Sampling-based Predictive Database Buffer Management

Vanderkooy, Theodore

Sampling-based Predictive Database Buffer Management

Files

Vanderkooy_Theodore.pdf (791.89 KB)

Date

2023-09-25

Authors

Vanderkooy, Theodore

Advisor

Daudjee, Khuzaima

Publisher

University of Waterloo

Abstract

This thesis presents a database buffer caching policy that uses information about long- running scans to estimate future accesses. These estimates are used to approximate the optimal caching policy, which requires knowledge about future accesses. The buffer caching policy must be efficient with low CPU overhead, which is achieved with sampling: buffer eviction considers only a small random sample of buffers and access time estimates are used to select among the sample. This design is easily tuned by adjusting the sample size, and easily modified to improve the access time estimates and expand the set of workload types that can be predicted effectively.
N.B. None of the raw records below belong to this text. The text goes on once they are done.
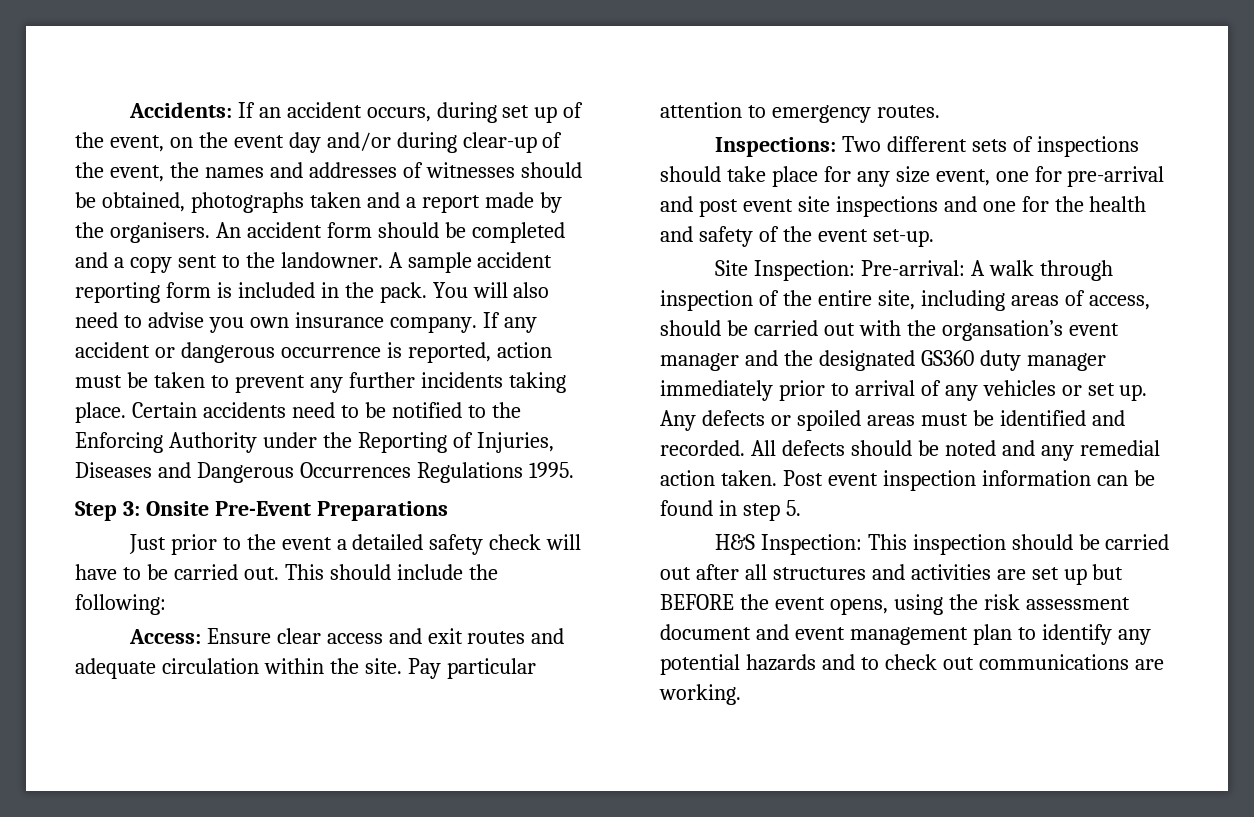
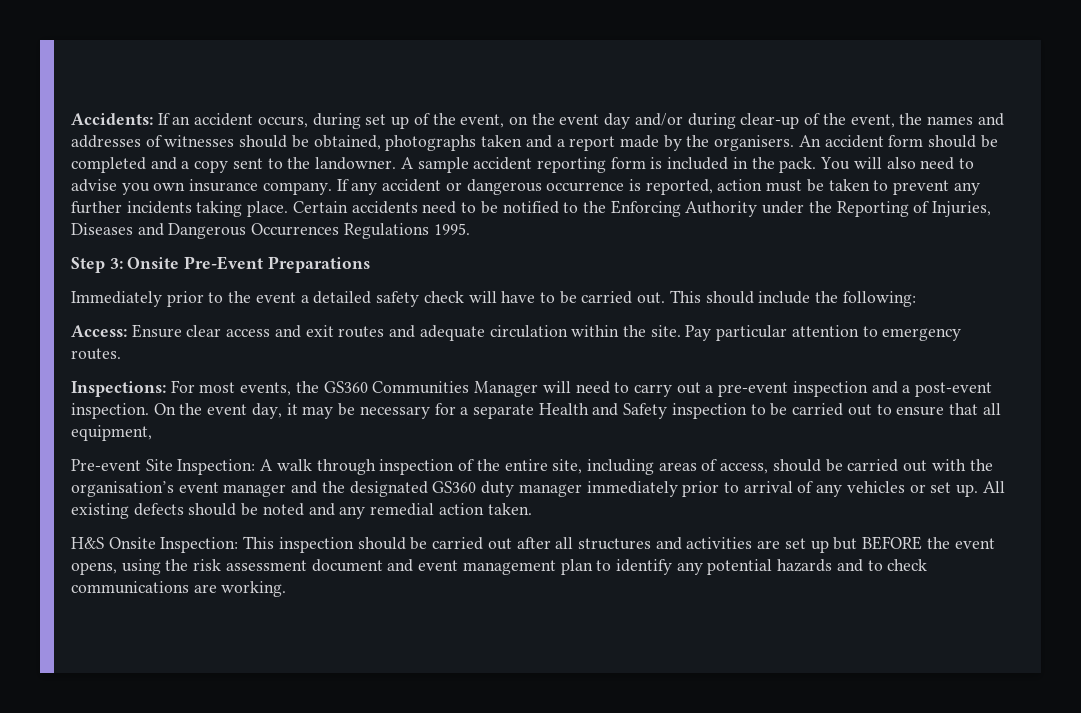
- Just prior to the event a detailed safety check will have to be carried out.
+ Immediately prior to the event a detailed safety check will have to be carried out.
- Inspections: Two different sets of inspections should take place for any size event, one for pre-arrival and post event site inspections and one for the health and safety of the event set-up.
- Site Inspection: Pre-arrival: A walk through inspection of the entire site, including areas of access, should be carried out with the organsation’s event manager and the designated GS360 duty manager immediately prior to arrival of any vehicles or set up.
+ Inspections: For most events, the GS360 Communities Manager will need to carry out a pre-event inspection and a post-event inspection. On the event day, it may be necessary for a separate Health and Safety inspection to be carried out to ensure that all equipment,
+ Pre-event Site Inspection: A walk through inspection of the entire site, including areas of access, should be carried out with the organisation’s event manager and the designated GS360 duty manager immediately prior to arrival of any vehicles or set up.
- Any defects or spoiled areas must be identified and recorded. All defects should be noted and any remedial action taken. Post event inspection information can be found in step 5.
+ All existing defects should be noted and any remedial action taken.
- H&S Inspection: This inspection should be carried out after all structures and activities are set up but BEFORE the event opens, using the risk assessment document and event management plan to identify any potential hazards and to check out communications are working.
+ H&S Onsite Inspection: This inspection should be carried out after all structures and activities are set up but BEFORE the event opens, using the risk assessment document and event management plan to identify any potential hazards and to check communications are working.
This approach is implemented in PostgreSQL and evaluated on a series of experiments based on TPC-H. Based on the experiments, this approach works very well for workloads with mainly sequential scans, reducing I/O volume by up to 38% over PostgreSQL’s Clock- sweep implementation, and is competitive with standard approaches for workloads using a mix of sequential scans and index accesses.